GAM Predictions – How to Compare Effects of Predictors Between GAMs

effect-sizegeneralized-additive-modelmgcv

I have two models, which share some predictors. I'd like to compare the magnitude of their effects on the respective response variable.

Here's an example based on data and code taken from here.

Data:

library(mgcv)

forest <- read.table(url("https://raw.githubusercontent.com/eric-pedersen/mgcv-esa-workshop/master/data/forest-health/beech.raw"),
                     header = TRUE)

forest <- transform(forest, id = factor(formatC(id, width = 2, flag = "0")))

## Aggregate defoliation & convert categorical vars to factors
levs <- c("low","med","high")
forest <- transform(forest,
                    aggDefol = as.numeric(cut(defol, breaks = c(-1,10,45,101),
                                              labels = levs)),
                    watermoisture = factor(watermoisture),
                    alkali = factor(alkali),
                    humus = cut(humus, breaks = c(-0.5, 0.5, 1.5, 2.5, 3.5),
                                labels = 1:4),
                    type = factor(type),
                    fert = factor(fert))
forest <- droplevels(na.omit(forest))
forest$ph <- as.numeric(forest$ph)

ctrl <- gam.control(nthreads = 3)

Models:

forest.m1 <- gam(aggDefol ~ s(age) + ph + watermoisture,
                     data = forest, 
                     family = ocat(R = 3), 
                     method = "REML",
                     control = ctrl)

forest.m2 <- gam(canopyd ~ s(age) + ph + watermoisture + aggDefol,
                     data = forest, 
                     method = "REML",
                     control = ctrl)

How can I determine if e. g. the effect of s(age) and watermoisture is stronger on aggDefol than canopyd?

Best Answer

Comparing whether the effect of variable $x_1$ is stronger on a response variable $y_1$ than another $y_2$ is reasonably straightforward if certain conditions are met such that the question is well-defined.

Generally speaking, the coefficient $\beta_1$ gives us an idea about the estimated average change in response per unit of change of $x_1$. Now, assuming $y_1$ and $y_2$ are on the same scale, we are comparing changes to $y_1$ apples to $y_2$ apples, so we are good.

Thus the first issue here is that $y_1$ is an ordinal categorical variable and $y_2$ is a Gaussian; on face value, this is "not great" but not all is lost.
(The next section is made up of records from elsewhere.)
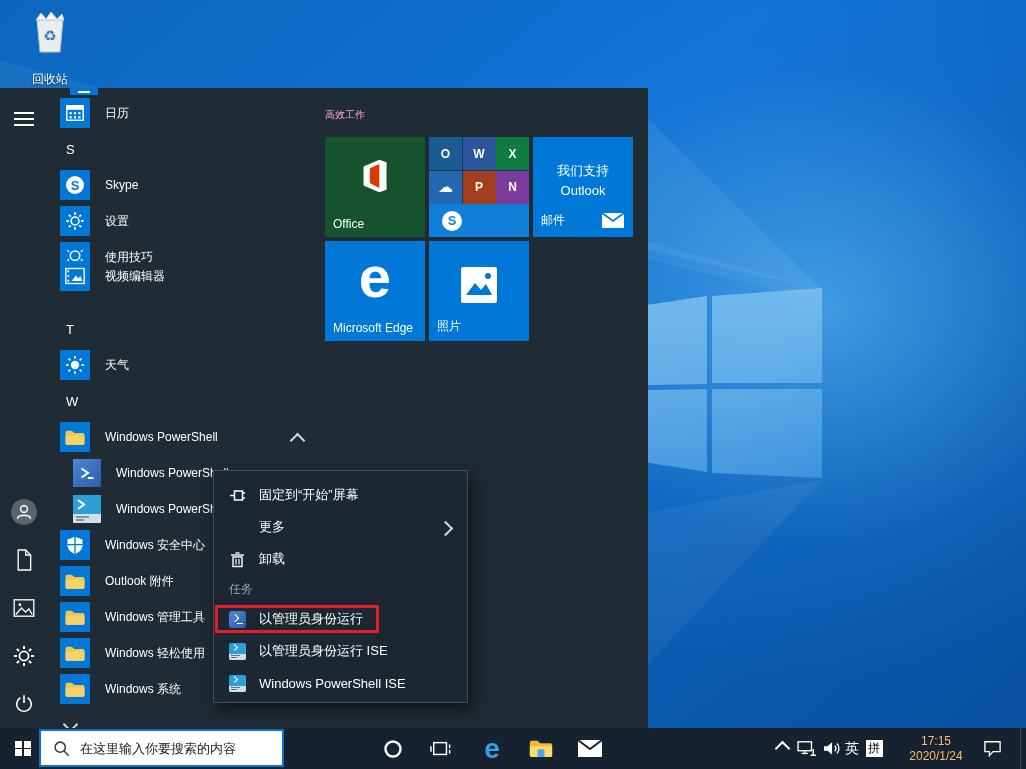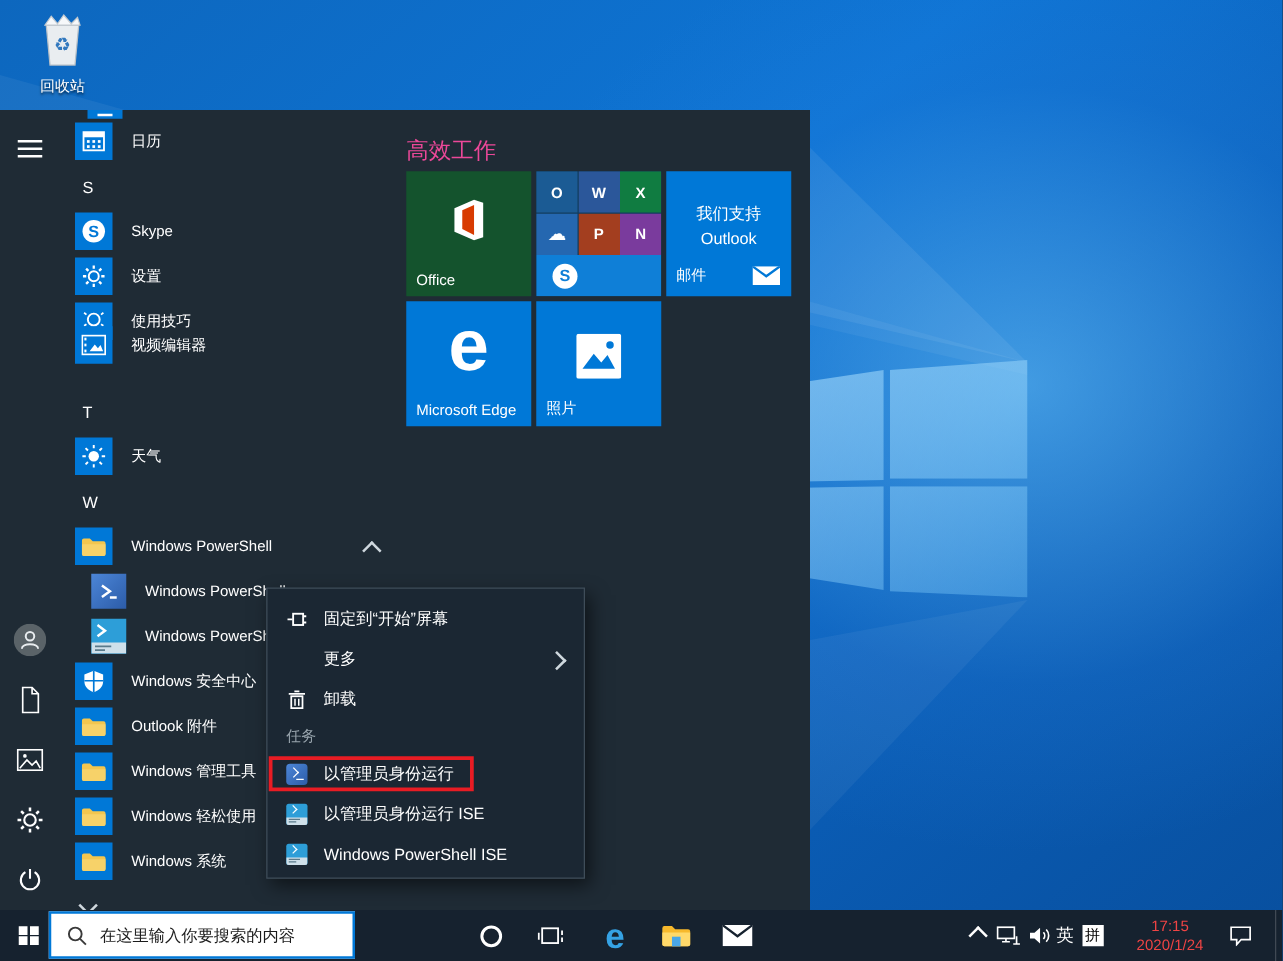"回收站" #recycle-bin .rb-label { margin-top: 1px -> 12px }
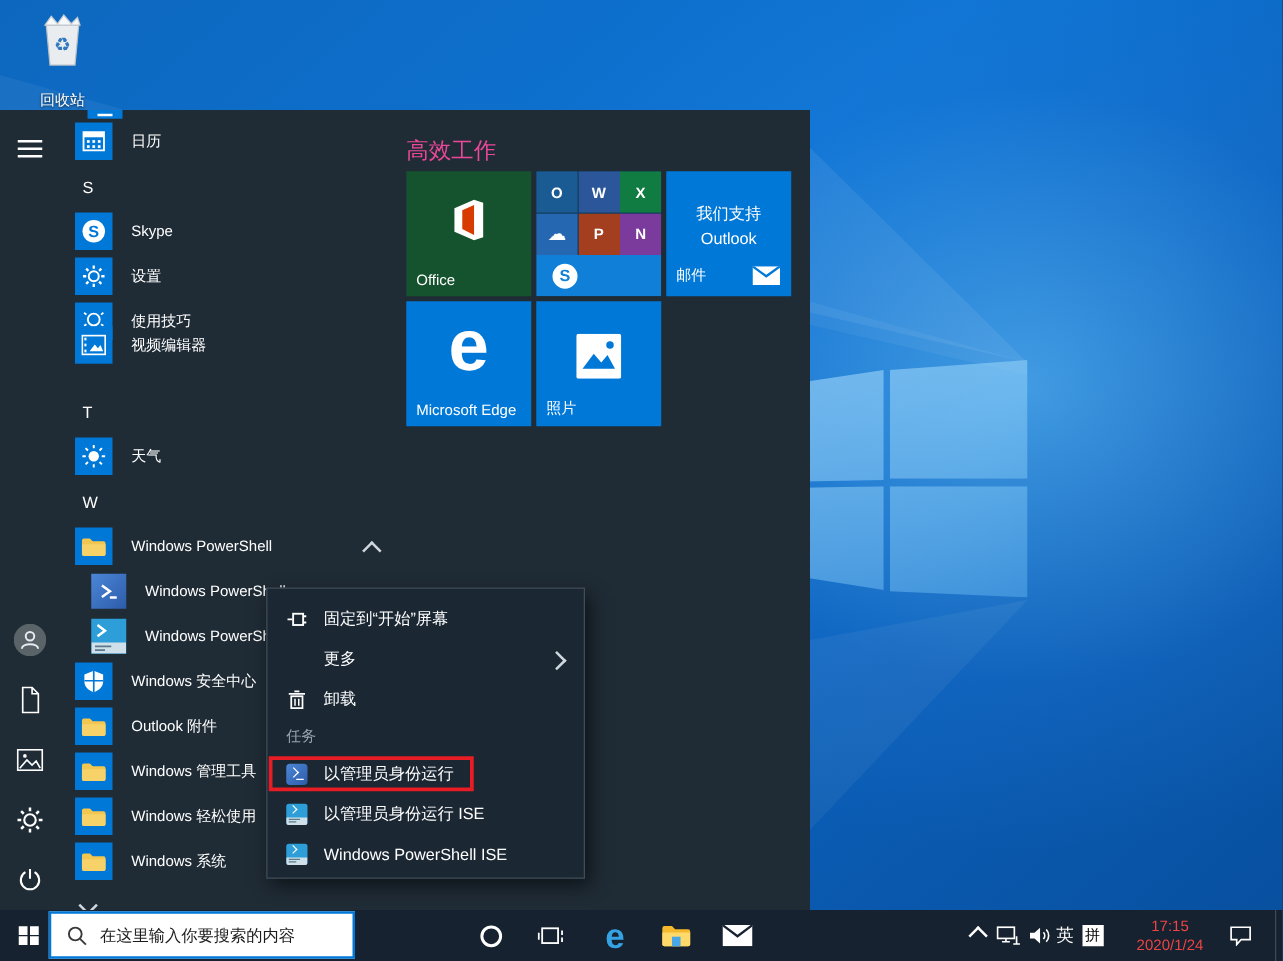"高效工作" #tiles-title { color: #ec4899 -> #f9a8d4; font-size: 18px -> 10px }
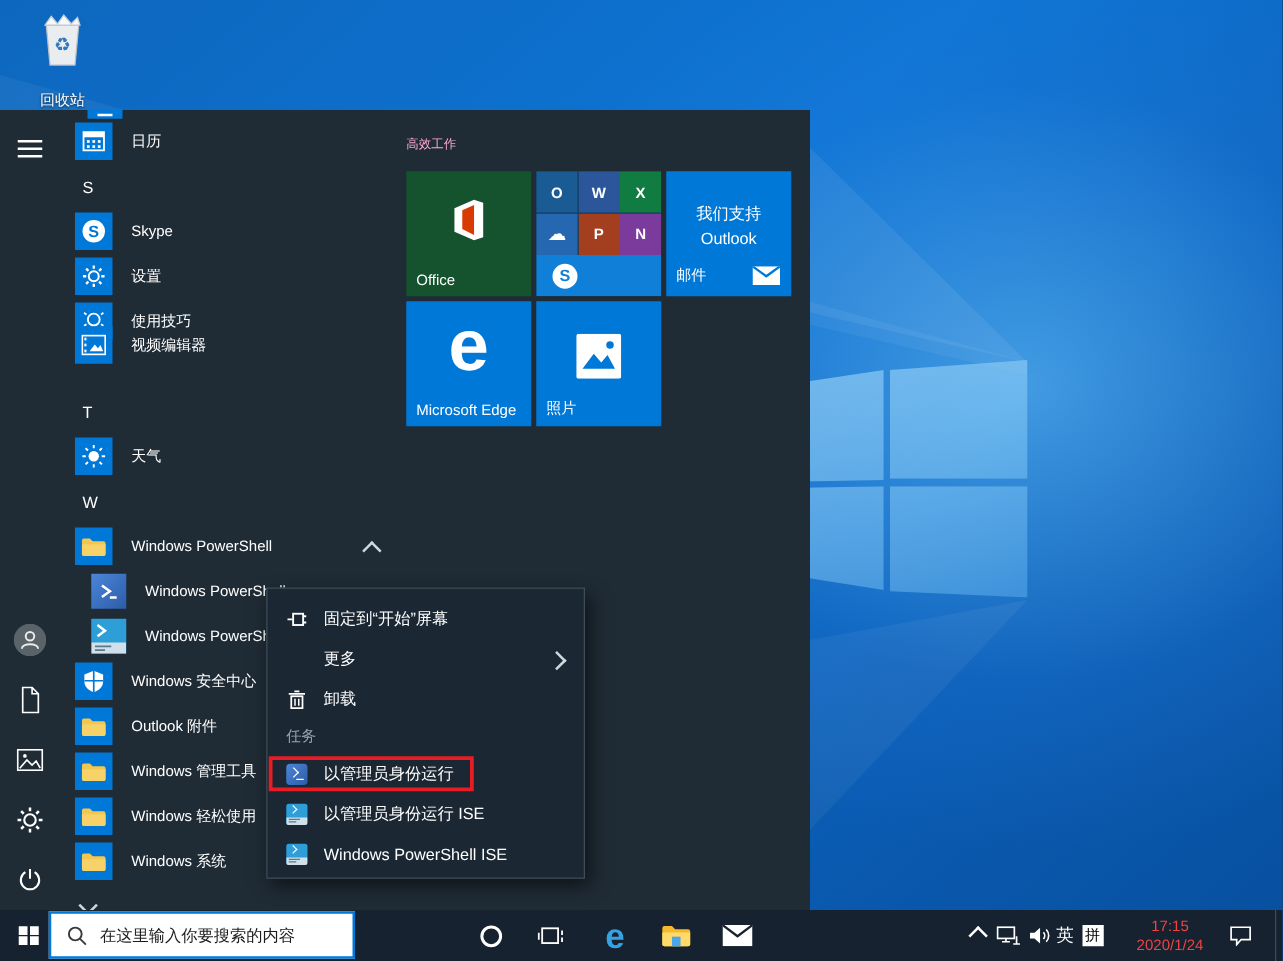"17:15" #tray-clock { color: #ef4444 -> #fdba74 }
Luckily, we have an identity link for our ordinal model m_1 meaning that our linear predictor is "just" a latent variable that is then segmented based on the estimated transition thresholds. That means that we can squint our eyes and say that the beta's from m_1 and m_2 refer to the same scale, just for m_1 the scale is the latent scale and in m_2 the response scale. So the first thing to do here is to rescale aggDefol and canopyd to have the same scale. This is is going to be a quirky thing to do as I strongly suspect that changing canopyd to be in $[1,3]$ is likely necessary because R encodes order categorical variables as integers. But theoretically can be done. Let me note if we simply use defol and canopyd directly as numeric values normalised to be $N(0,1)$, our task would be greatly simplified and probably more coherent. We are using splines for age and ph after all so if there are strong non-linearities due to them we should still be able to account for them.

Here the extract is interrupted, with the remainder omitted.